*What to work on*: Give again exactly, and only, the lines between the line holding "47px; height: 27px;" and the end of the listing, both boundary lines included.

*Data to examine*:
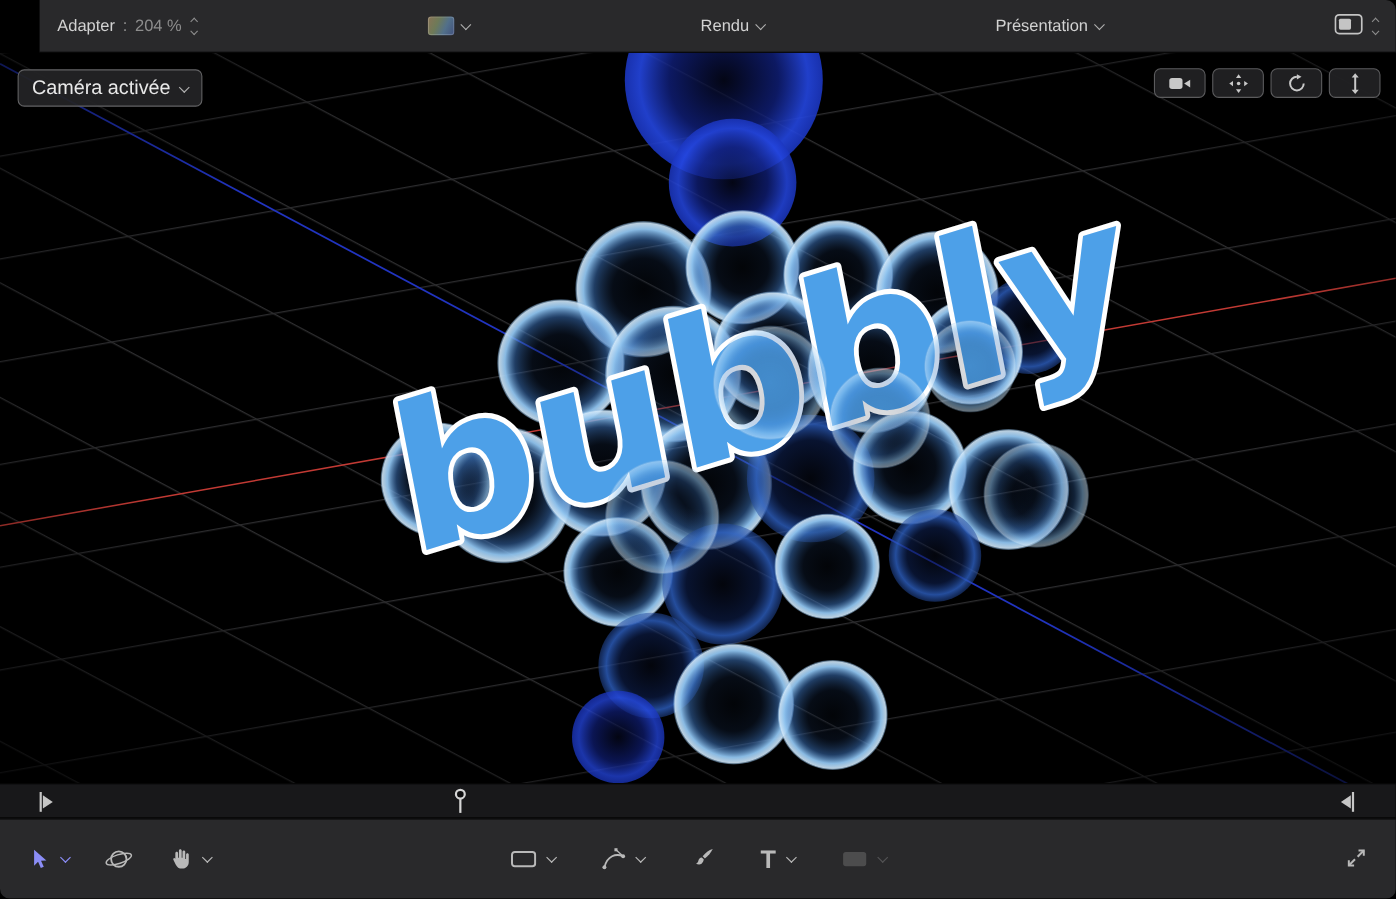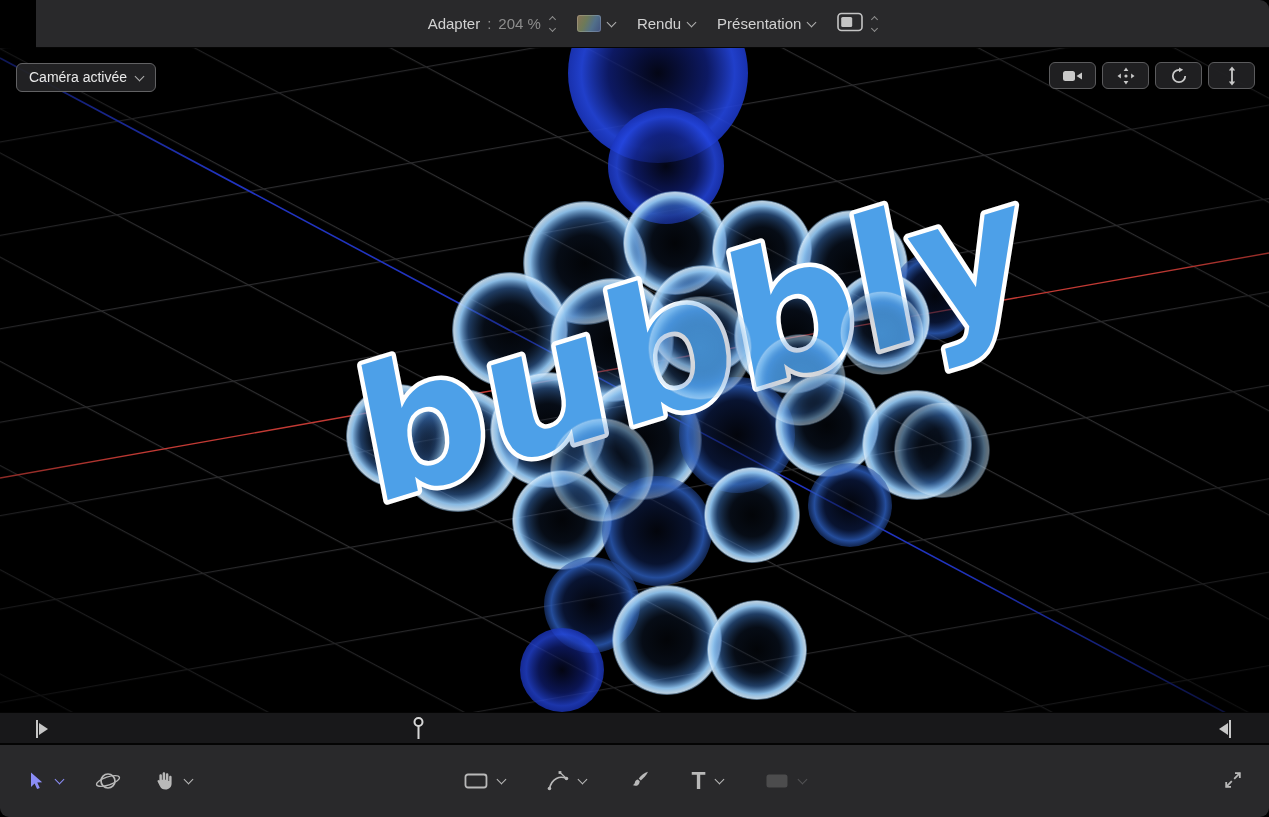--- a/index.html
+++ b/index.html
@@ -4,21 +4,21 @@
 <style>
   * { box-sizing: border-box; margin: 0; padding: 0; }
   html, body { width: 1269px; height: 817px; background: #000; }
   body { font-family: "Liberation Sans", "DejaVu Sans", sans-serif; }
 
   .app { width: 1269px; height: 817px; display: flex; flex-direction: column;
          background: #000; border-radius: 9px; overflow: hidden; }
 
   
   .top-toolbar { flex: 0 0 48px; background: #29292b; border-bottom: 1px solid #050505;
-                 display: flex; align-items: center; justify-content: center;
+                 display: flex; align-items: center; justify-content: space-between;
                  gap: 22px; padding: 0 16px; margin-left: 36px; }
   .tt-group { display: flex; align-items: center; gap: 7px; color: #d2d2d2;
               font-size: 15px; cursor: default; background: none; border: none; }
   .dim { color: #8d8d8d; }
   .chev { display: inline-block; width: 7px; height: 7px;
           border-right: 1.6px solid currentColor; border-bottom: 1.6px solid currentColor;
           transform: rotate(45deg); margin-top: -4px; }
   .chev-c { color: #b0b0b0; line-height: 0; }
   .stepper { display: flex; flex-direction: column; align-items: center; gap: 4px;
              color: #8d8d8d; margin-left: 2px; }
@@ -29,21 +29,21 @@
   .swatch { width: 24px; height: 17px; border-radius: 3px;
             background: linear-gradient(115deg, #8a7356 0%, #6e7a58 35%, #52708a 65%, #41517e 100%);
             box-shadow: inset 0 0 0 1px rgba(255,255,255,0.18); }
 
   
   .canvas-area { position: relative; flex: 1 1 auto; background: #000; overflow: hidden; }
   .scene { position: absolute; inset: 0; width: 100%; height: 100%; display: block; }
 
   .camera-toggle { position: absolute; top: 15px; left: 16px; display: flex; align-items: center;
                    gap: 9px; background: rgba(36,36,38,0.92); border: 1px solid #626264;
-                   border-radius: 6px; color: #e9e9e9; font-size: 14px; padding: 5px 12px 6px;
+                   border-radius: 6px; color: #e9e9e9; font-size: 18px; padding: 5px 12px 6px;
                    cursor: default; }
   .cam-controls { position: absolute; top: 14px; right: 14px; display: flex; gap: 6px; }
   .cam-btn { width: 47px; height: 27px; display: flex; align-items: center; justify-content: center;
              background: rgba(34,34,36,0.92); border: 1px solid #5b5b5d; border-radius: 6px;
              color: #c9c9c9; cursor: default; }
   .cam-btn svg { display: block; }
 
   
   .scrubber { flex: 0 0 32px; position: relative; background: #18181a;
               border-top: 1px solid #040404; border-bottom: 1px solid #040404; }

*Response*:
   .cam-btn { width: 47px; height: 27px; display: flex; align-items: center; justify-content: center;
              background: rgba(34,34,36,0.92); border: 1px solid #5b5b5d; border-radius: 6px;
              color: #c9c9c9; cursor: default; }
   .cam-btn svg { display: block; }
 
   
   .scrubber { flex: 0 0 32px; position: relative; background: #18181a;
               border-top: 1px solid #040404; border-bottom: 1px solid #040404; }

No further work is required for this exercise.